The data must be reproduced verbatim; images are to be omitted.
─── INPUT RECORDS ───
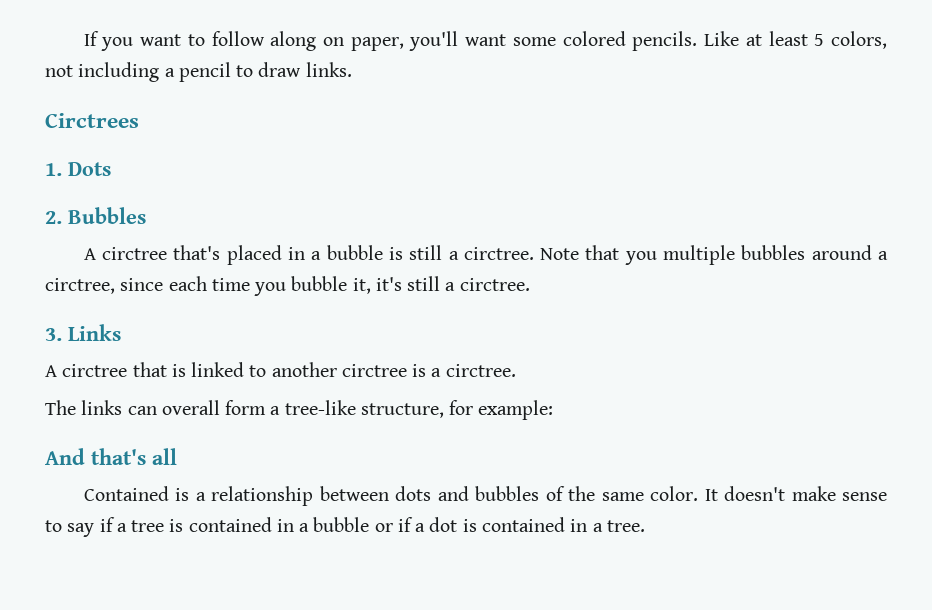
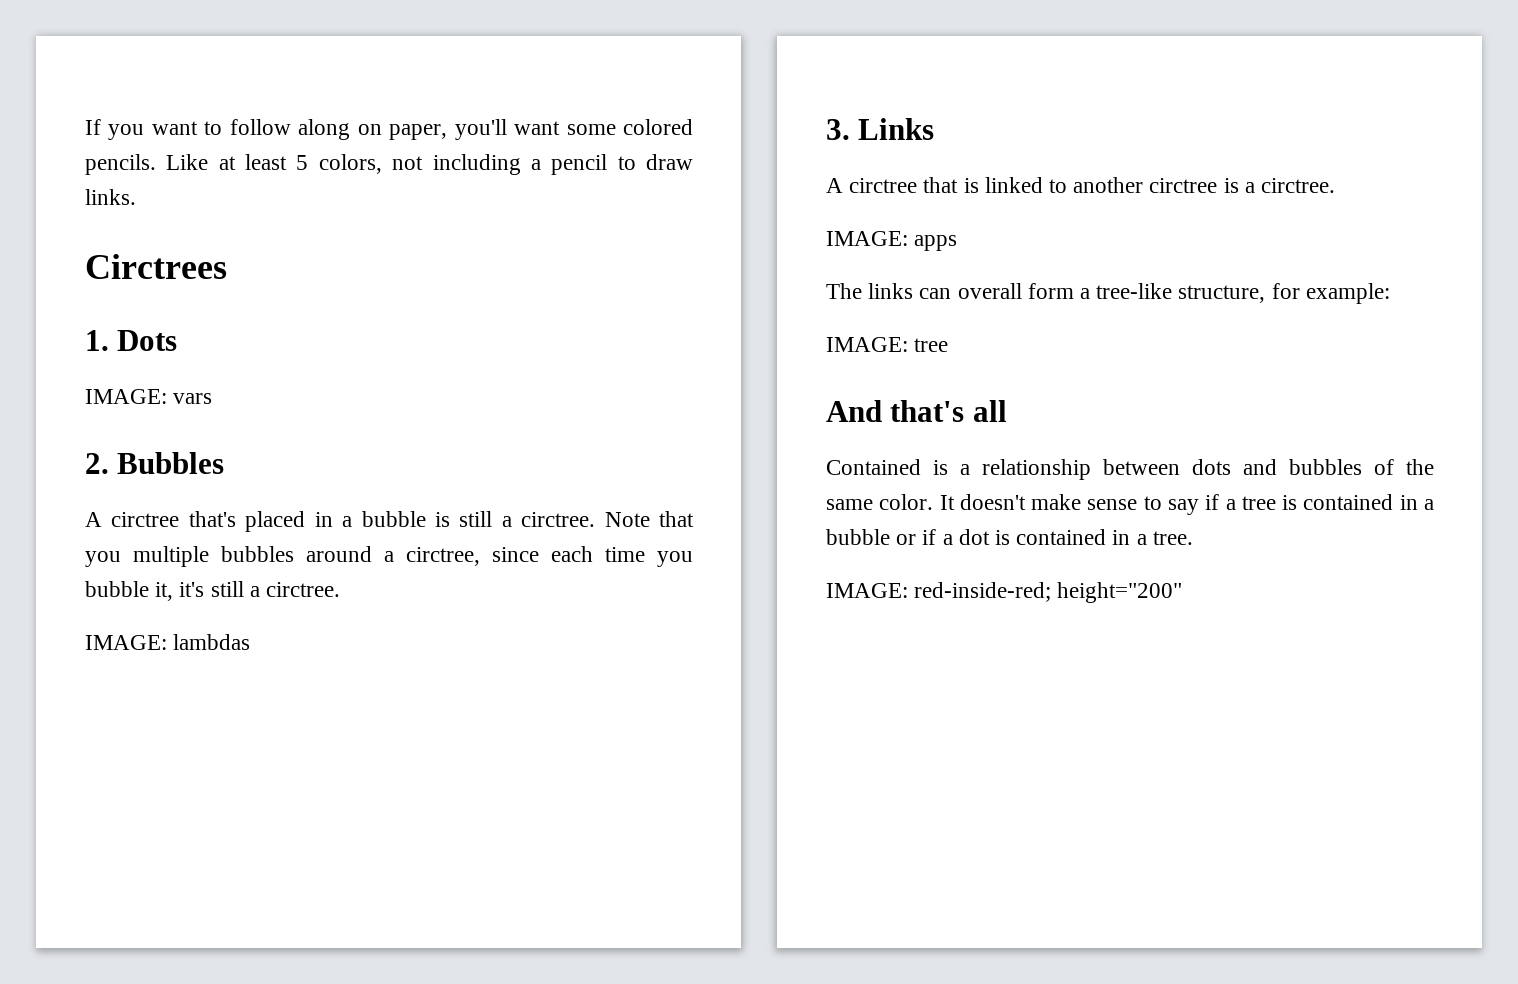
(111, 169) none -> [85,389,213,404] // IMAGE: vars
(530, 284) none -> [85,634,251,650] // IMAGE: lambdas
(516, 370) none -> [826,231,958,251] // IMAGE: apps
(554, 410) none -> [826,337,949,352] // IMAGE: tree
(645, 526) none -> [826,582,1183,603] // IMAGE: red-inside-red; height="200"

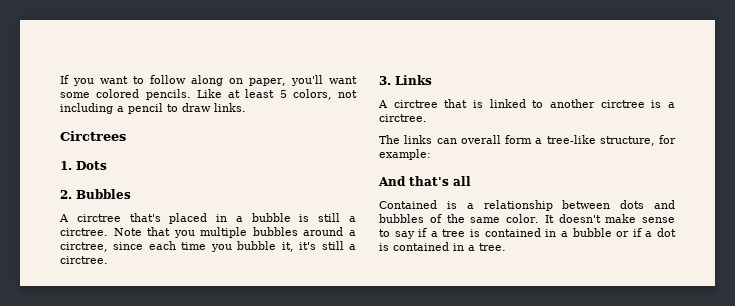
[85,389,213,404] // IMAGE: vars -> (107, 165) none
[85,634,251,650] // IMAGE: lambdas -> (108, 260) none
[826,231,958,251] // IMAGE: apps -> (427, 118) none
[826,337,949,352] // IMAGE: tree -> (431, 154) none
[826,582,1183,603] // IMAGE: red-inside-red; height="200" -> (506, 247) none

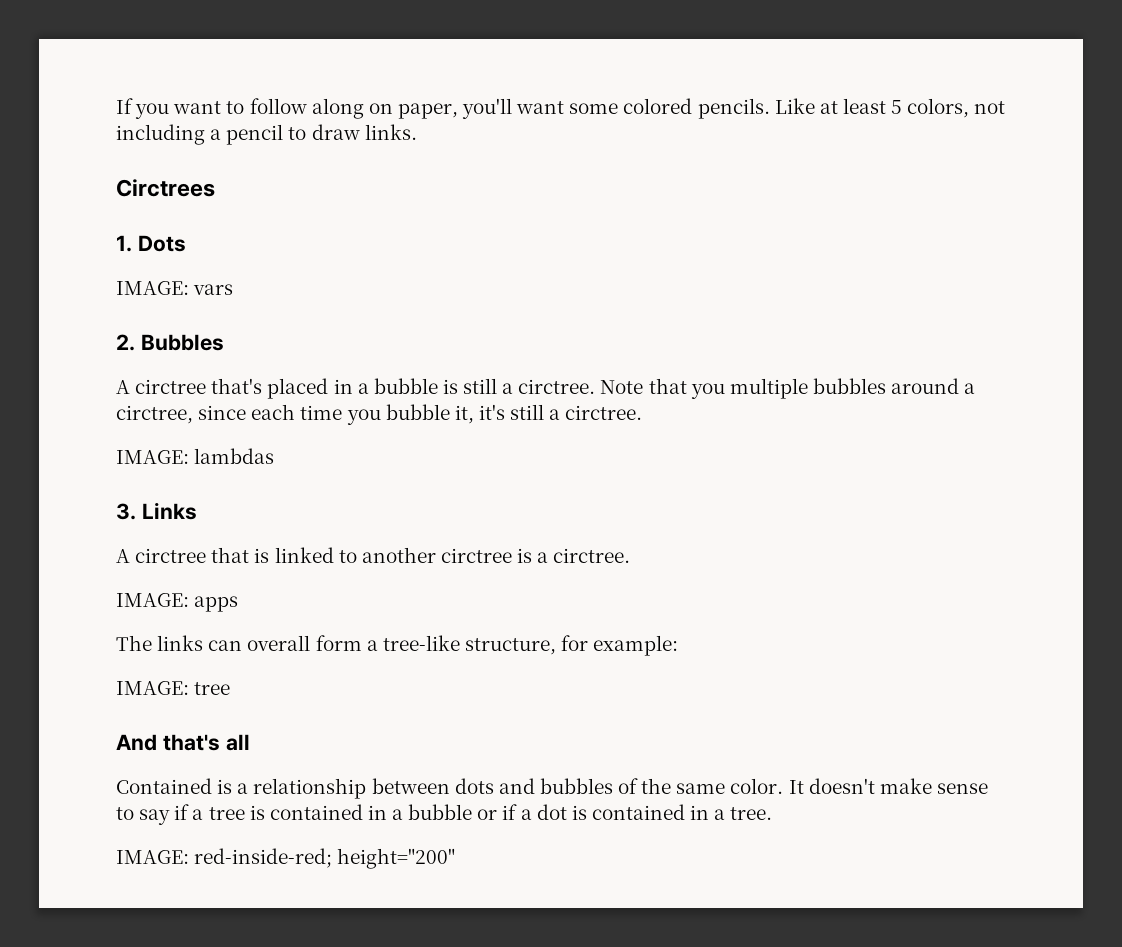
(107, 165) none -> [116,281,234,295] // IMAGE: vars
(108, 260) none -> [116,448,275,464] // IMAGE: lambdas
(427, 118) none -> [116,593,239,612] // IMAGE: apps
(431, 154) none -> [116,681,231,695] // IMAGE: tree
(506, 247) none -> [116,848,456,869] // IMAGE: red-inside-red; height="200"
───
**TASK OUTPUT:**
(111, 169) none -> [85,389,213,404] // IMAGE: vars
(530, 284) none -> [85,634,251,650] // IMAGE: lambdas
(516, 370) none -> [826,231,958,251] // IMAGE: apps
(554, 410) none -> [826,337,949,352] // IMAGE: tree
(645, 526) none -> [826,582,1183,603] // IMAGE: red-inside-red; height="200"

[85,389,213,404] // IMAGE: vars -> (107, 165) none
[85,634,251,650] // IMAGE: lambdas -> (108, 260) none
[826,231,958,251] // IMAGE: apps -> (427, 118) none
[826,337,949,352] // IMAGE: tree -> (431, 154) none
[826,582,1183,603] // IMAGE: red-inside-red; height="200" -> (506, 247) none

(107, 165) none -> [116,281,234,295] // IMAGE: vars
(108, 260) none -> [116,448,275,464] // IMAGE: lambdas
(427, 118) none -> [116,593,239,612] // IMAGE: apps
(431, 154) none -> [116,681,231,695] // IMAGE: tree
(506, 247) none -> [116,848,456,869] // IMAGE: red-inside-red; height="200"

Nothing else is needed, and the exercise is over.